No processo civil, acostumamo-nos durante muito tempo a conviver com uma única modalidade de julgamento em recursos no processo civil: a do julgamento presencial. Havia um único padrão: os desembargadores, presentes fisicamente à sessão de julgamento, examinavam os argumentos do recurso e ao final da sessão decidiam provê-lo ou não.  Os advogados, também presentes ao ato, podiam ou não sustentar oralmente suas razões. Tudo presencialmente. Havia, assim, uma dialética específica e bastante consolidada àquele tipo de julgamento, e o comportamento dos personagens (desembargadores e advogados) ajustava-se a ela.

Mas o surgimento do processo civil sob o formato eletrônico trouxe uma mudança de paradigma, criando outras modalidades de julgamento de recursos, cada qual com seu respectivo ambiente cognitivo, o que provoca importante modificação no comportamento dos personagens. É necessário perscrutar em que medida isso pode modificar o resultado do julgamento.

Como dizia o conhecido filósofo canadense, MARSHALL McLUHAN, o meio é mensagem,  e se muda o meio, muda a mensagem, o que se aplica inteiramente ao processo civil e às modalidades de julgamento dos recursos. Bem certo é que se muda o “meio”, ou seja, a modalidade de julgamento do recurso, a “mensagem”, a dizer, o resultado do recurso também pode mudar.

Convivendo com aquele antigo modelo (o do julgamento presencial), temos agora outras duas modalidades: a do julgamento telepresencial e a do julgamento virtual. Em linhas gerais, o julgamento telepresencial é aquele que se dá inteiramente em ambiente virtual e por meio de uma sessão transmitida instantaneamente por meio tecnológico, em condições parecidas com a do julgamento presencial, mas com a significativa  diferença de que os personagens do julgamento não se encontram fisicamente no ambiente do tribunal.

Essa dinâmica é ainda mais diversa, e ainda mais singular, no caso dos julgamentos em modalidade virtual, porque a sessão de julgamento  não ocorre a um só tempo, senão que a sessão é instalada virtualmente e perdura por um determinado espaço de tempo, durante o qual os desembargadores vão inserindo  seu voto, podendo os advogados durante esse tempo encaminhar sua sustentação, veiculada em formato digital, confiando em que os desembargadores assistam ao vídeo, o que não se pode garantir que ocorra.

Modalidades de julgamento que, possuindo características e dinâmicas específicas, impõem aos personagens um tipo de comportamento ajustado a cada uma dessas modalidades. Qualquer advogado que tenha tido a possibilidade de participar de julgamentos telepresenciais e os compare com os julgamentos presenciais perceberá como há uma dinâmica própria a cada uma dessas duas modalidades de julgamento de recurso, e como o tipo de discurso jurídico varia e tenta se ajustar à modalidade de julgamento. Se muda o meio, a mensagem pode mudar.

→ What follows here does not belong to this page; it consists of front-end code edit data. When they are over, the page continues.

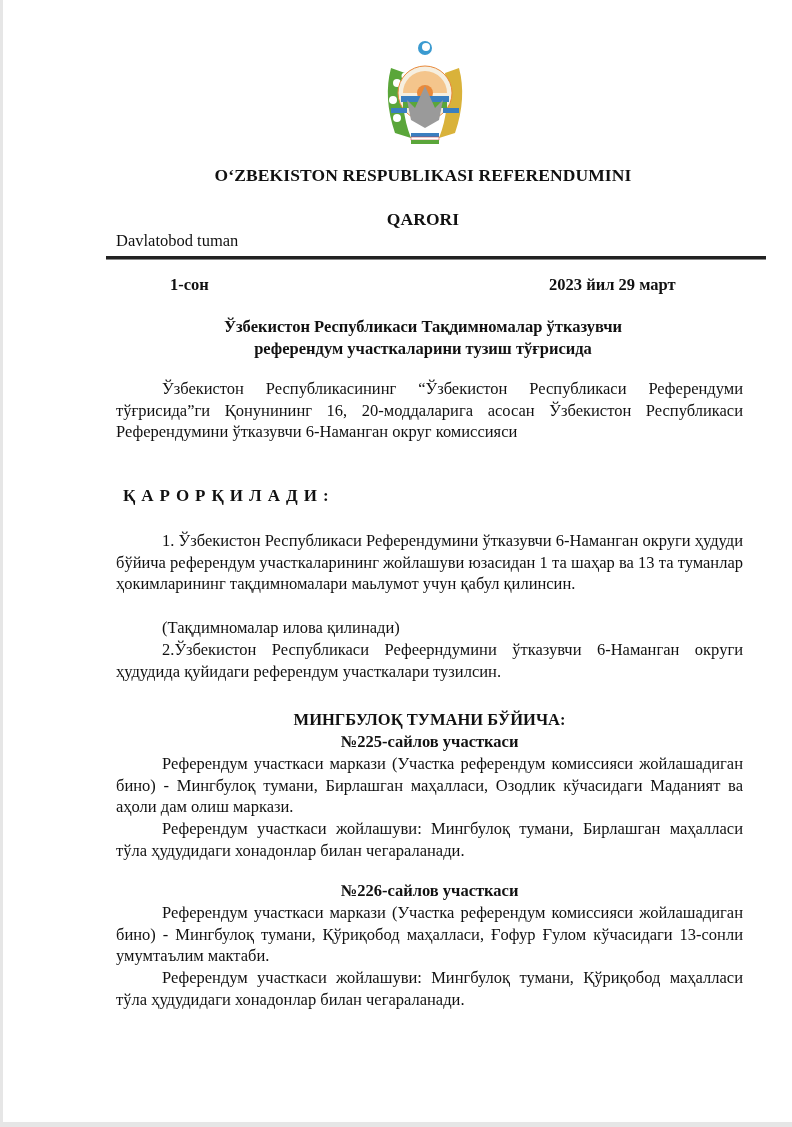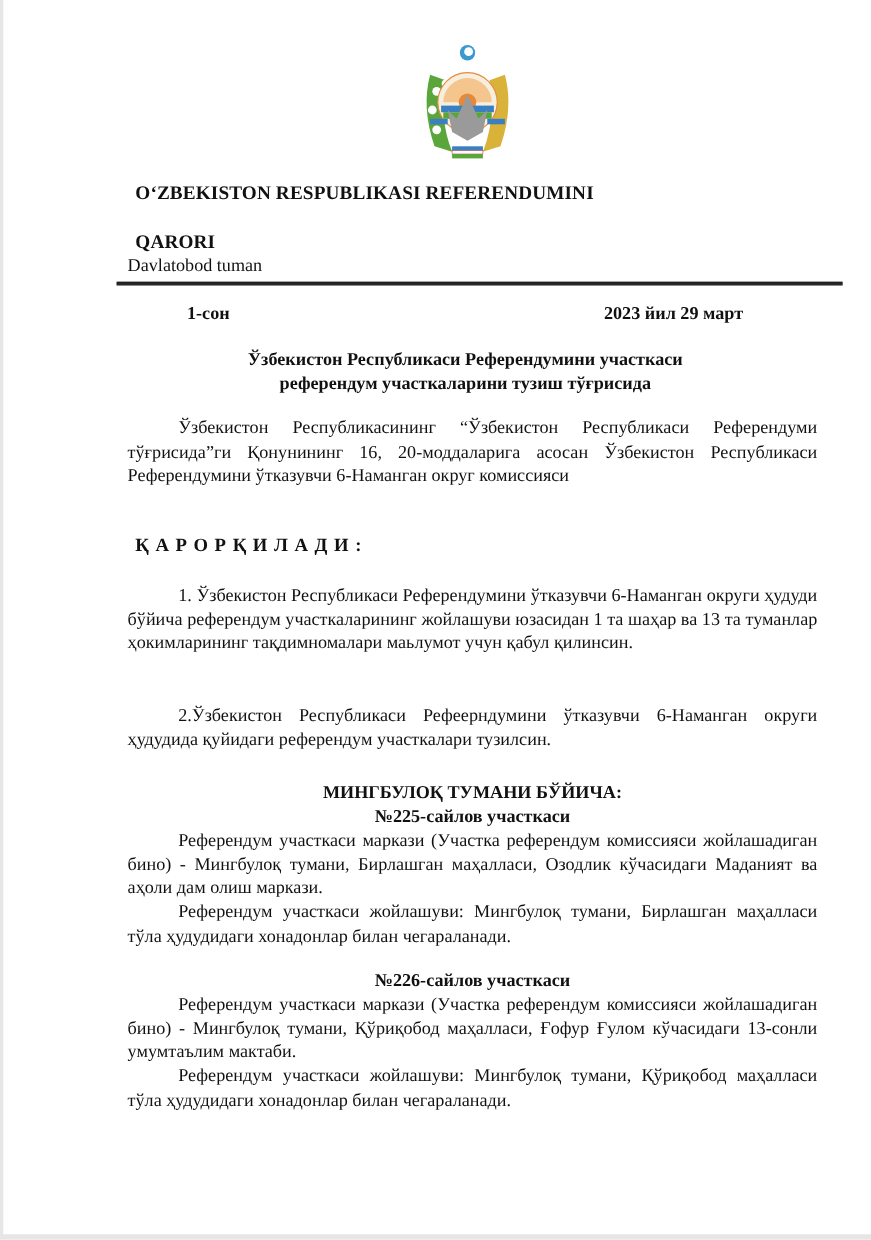"O‘ZBEKISTON RESPUBLIKASI REFERENDUMINI" .hdr { text-align: left -> center }
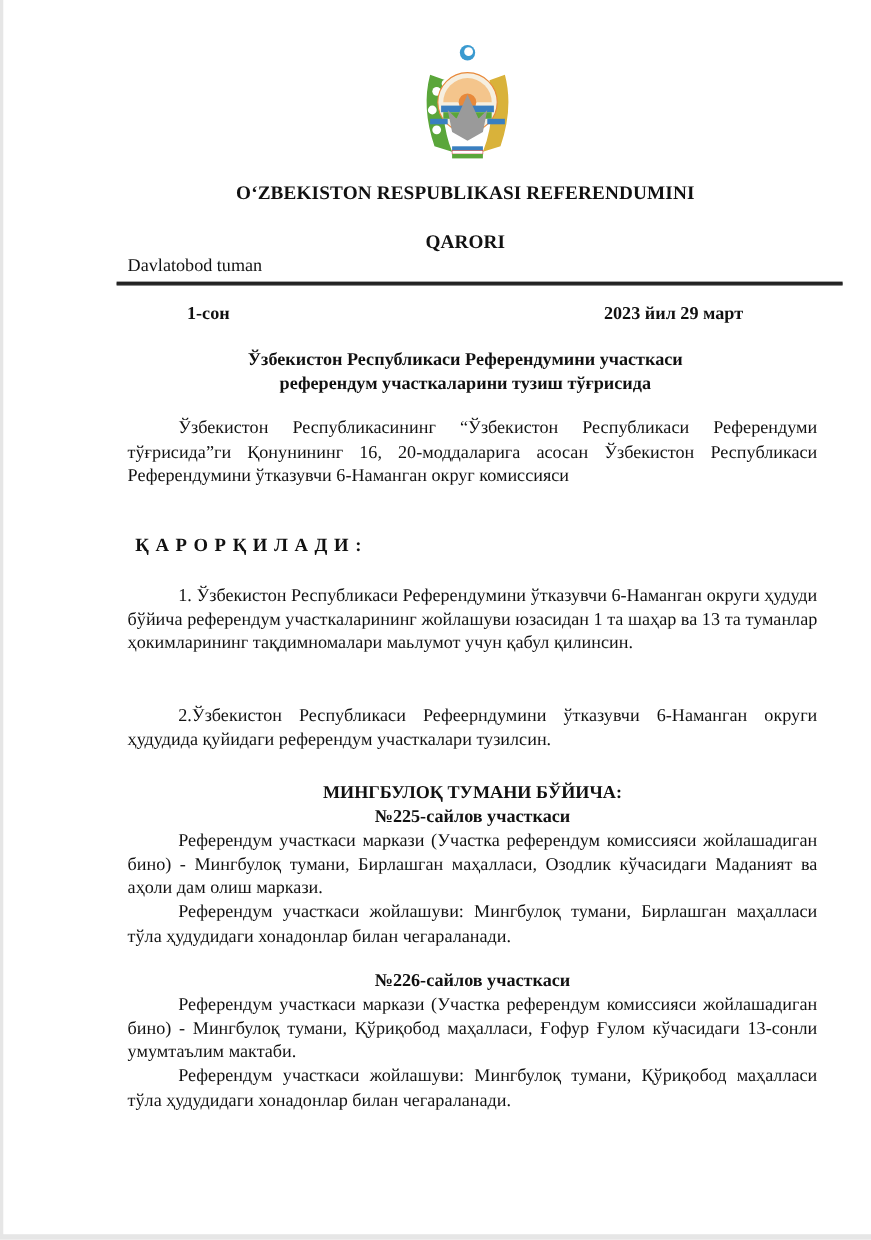"Ўзбекистон Республикаси Референдумини" div { text: Референдумини участкаси -> Тақдимномалар ўтказувчи }
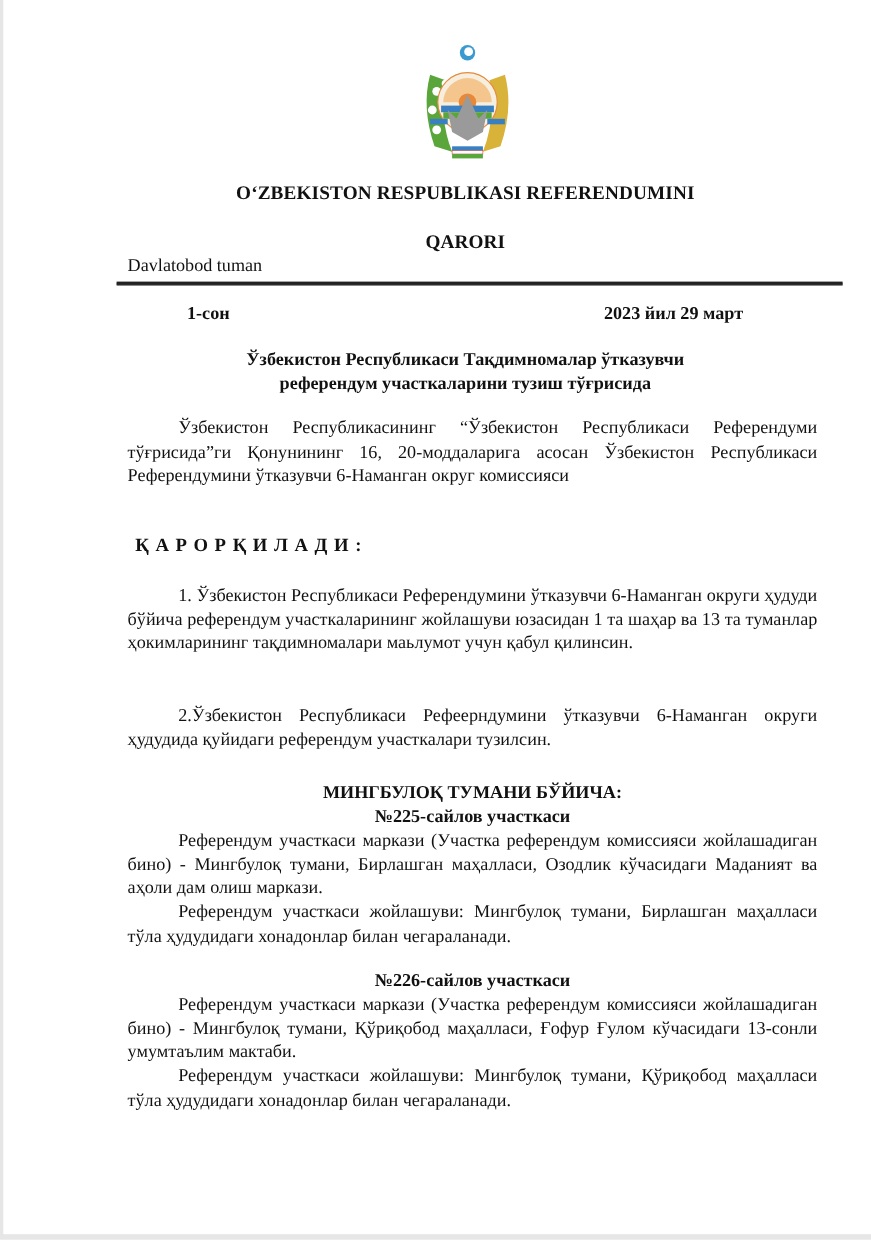"(Тақдимномалар илова қилинади)" div.para { html: none -> <div><span></span><span>(Тақдимномалар илова қилинади)</span></div> }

Ao tempo em que os juristas rejeitavam de plano qualquer teoria estranha ao Direito, NIKLAS LUHMANN (1927-1998), sociólogo alemão e radicado durante muito tempo nos Estados Unidos, demonstrou que o processo e o Direito deveriam ser vistos  sob outras perspectivas,  e que os resultados dessas novas abordagens modificariam o que os juristas, ele próprios, pensavam do objeto de sua ciência. Estudando a Teoria dos Sistemas criada pelo genial sociólogo, TALCOTT PERSONS, NIKLAS LUHMANN trouxe ao Direito certas descobertas, focando sobretudo nas expectativas como estruturas sociais que fazem reduzir a complexidade do ambiente cognitivo, seja por permitirem que tais expectativas possam de algum modo ajustar-se à realidade (as expectativas denominadas como “cognitivas”), seja por manterem essas mesmas expectativas, ainda quando frustradas (as expectativas denominadas “normativas”), criando uma nova abordagem, em um estudo que começa na Sociologia e avança até o Direito.

Pois bem, é LUHMANN quem nos pode fazer compreender como essas novas modalidades de julgamento de recursos podem ser afetadas conforme as características e dinâmica de cada uma dessas modalidades, em que as expectativas dos personagens envolvidos no julgamento do recurso ganham um outro significado. Mas é ainda prematuro afirmar que mudanças estão a ocorrer, e quais aquelas que são apenas provisórias, resultado de uma acomodação em face de uma nova modalidade de julgamento, e quais aquelas que se tornarão definitivas. O certo é que há diferenças e elas podem desde logo ser percebidas.